• **Work order**:
Leave the pictures out. Retype exactly the lines below from the one containing "total: 470.75 -> 496.10" through the one containing "balance: 92.69 -> 206.21", and no others.

• **Dataset**:

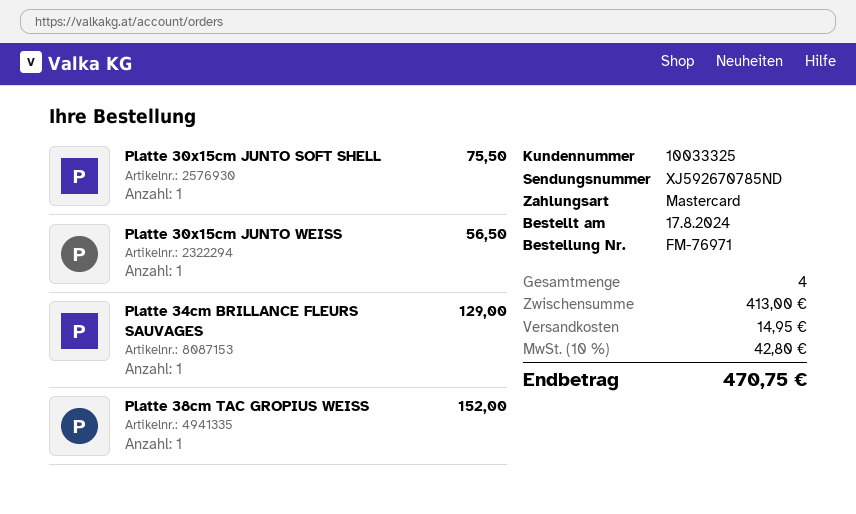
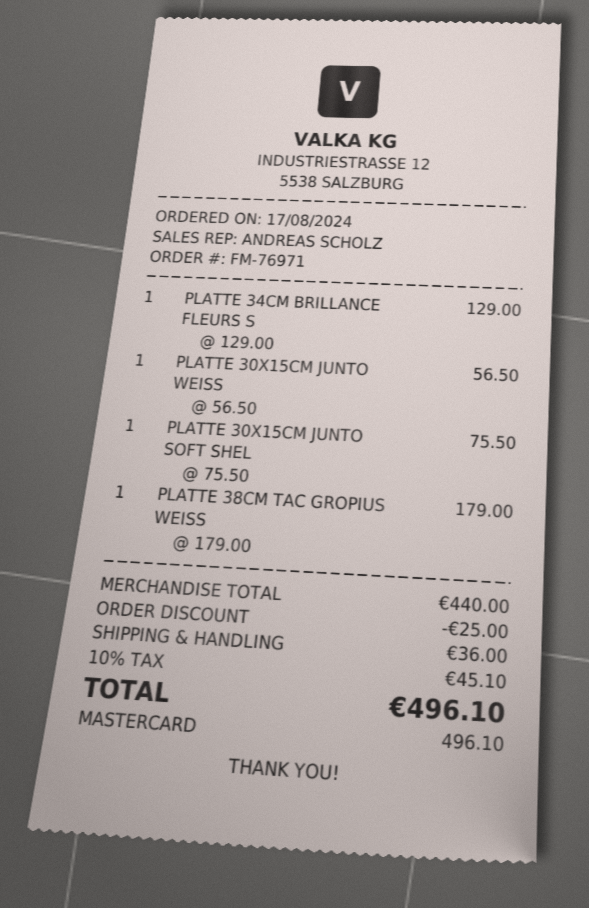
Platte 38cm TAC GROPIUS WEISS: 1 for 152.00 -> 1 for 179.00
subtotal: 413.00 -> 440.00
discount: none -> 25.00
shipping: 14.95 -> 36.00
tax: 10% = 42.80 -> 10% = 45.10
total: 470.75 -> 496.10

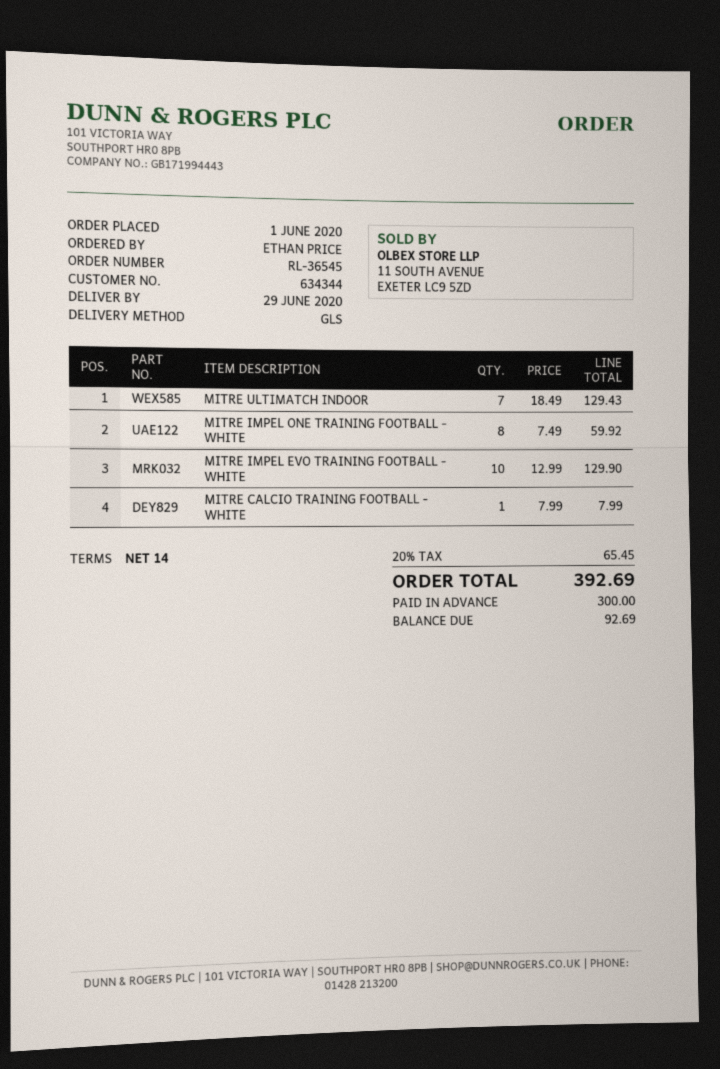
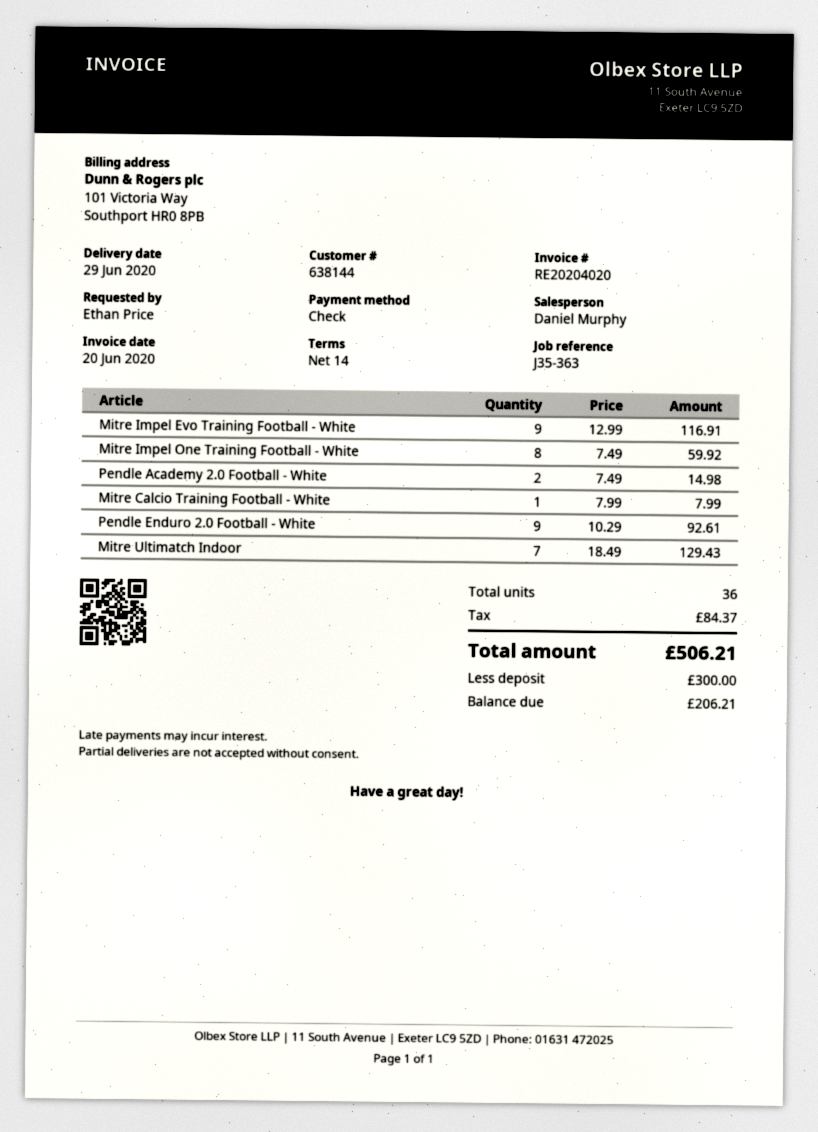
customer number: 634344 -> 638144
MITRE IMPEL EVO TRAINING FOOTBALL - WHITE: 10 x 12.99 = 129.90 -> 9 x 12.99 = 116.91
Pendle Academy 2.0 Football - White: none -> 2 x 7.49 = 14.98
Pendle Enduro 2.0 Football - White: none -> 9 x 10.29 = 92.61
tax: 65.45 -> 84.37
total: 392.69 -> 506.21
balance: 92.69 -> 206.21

...

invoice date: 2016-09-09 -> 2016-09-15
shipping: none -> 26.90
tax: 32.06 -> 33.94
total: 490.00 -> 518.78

• **Output of the exercise**:
total: 470.75 -> 496.10

customer number: 634344 -> 638144
MITRE IMPEL EVO TRAINING FOOTBALL - WHITE: 10 x 12.99 = 129.90 -> 9 x 12.99 = 116.91
Pendle Academy 2.0 Football - White: none -> 2 x 7.49 = 14.98
Pendle Enduro 2.0 Football - White: none -> 9 x 10.29 = 92.61
tax: 65.45 -> 84.37
total: 392.69 -> 506.21
balance: 92.69 -> 206.21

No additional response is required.